- [Work instruction]: Give back the records below exactly, omitting the pictures.
── Data supplied
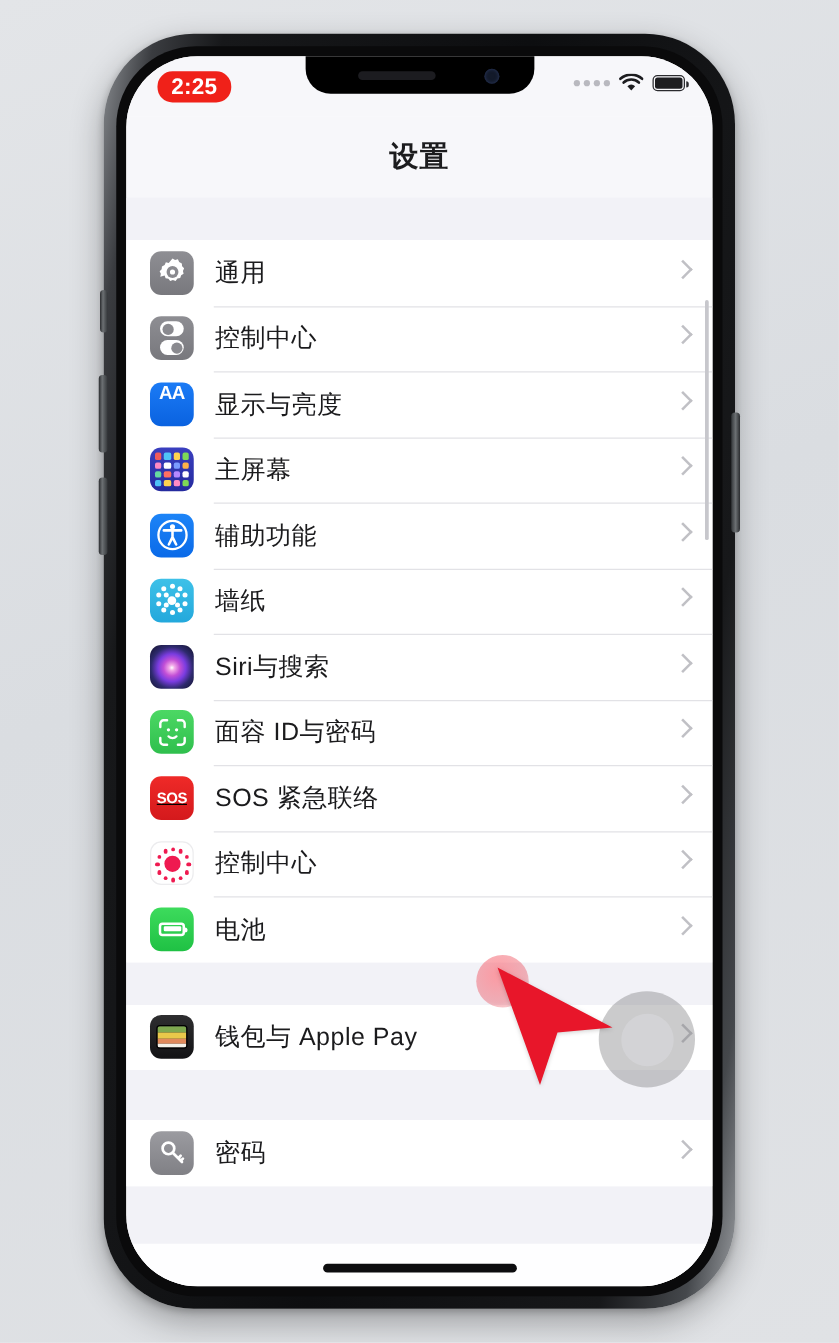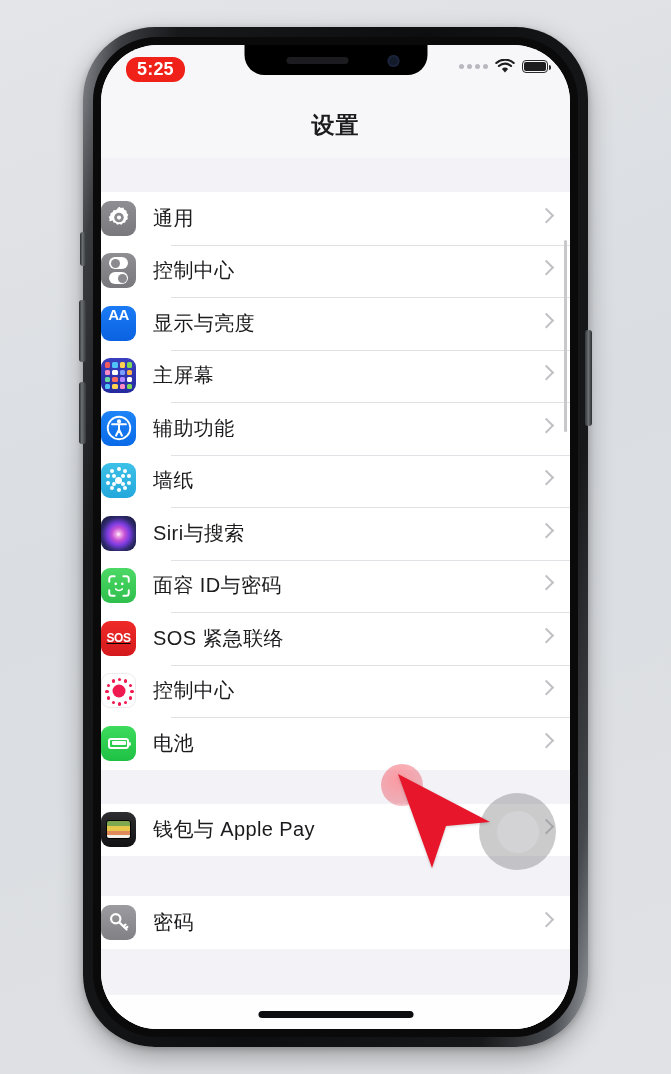--- a/index.html
+++ b/index.html
@@ -307,7 +307,7 @@
     </div>
 
     <div class="statusbar">
-      <div class="time-pill">5:25</div>
+      <div class="time-pill">2:25</div>
       <div class="status-right">
         <span class="sig-dots">
           <i></i>

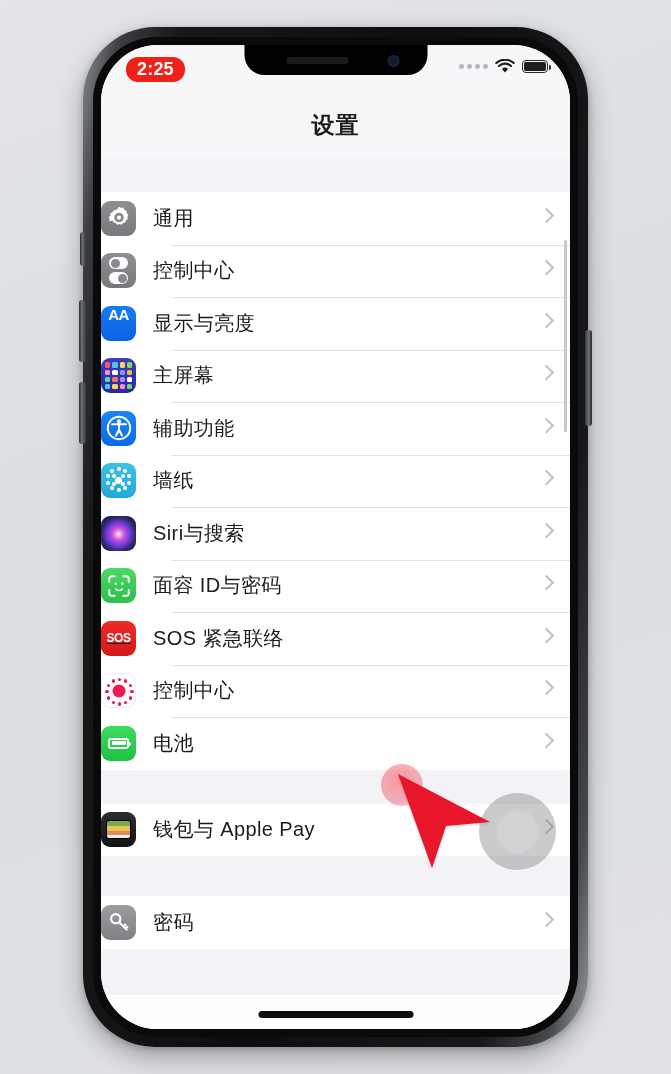--- a/index.html
+++ b/index.html
@@ -140,6 +140,7 @@
     position: relative;
     display: flex; align-items: center;
     height: 52.5px;
+    padding-left: 19px;
     background: #ffffff;
   }
   .row + .row::before {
────
- [Solution for this problem]:
--- a/index.html
+++ b/index.html
@@ -307,7 +307,7 @@
     </div>
 
     <div class="statusbar">
-      <div class="time-pill">5:25</div>
+      <div class="time-pill">2:25</div>
       <div class="status-right">
         <span class="sig-dots">
           <i></i>

--- a/index.html
+++ b/index.html
@@ -140,6 +140,7 @@
     position: relative;
     display: flex; align-items: center;
     height: 52.5px;
+    padding-left: 19px;
     background: #ffffff;
   }
   .row + .row::before {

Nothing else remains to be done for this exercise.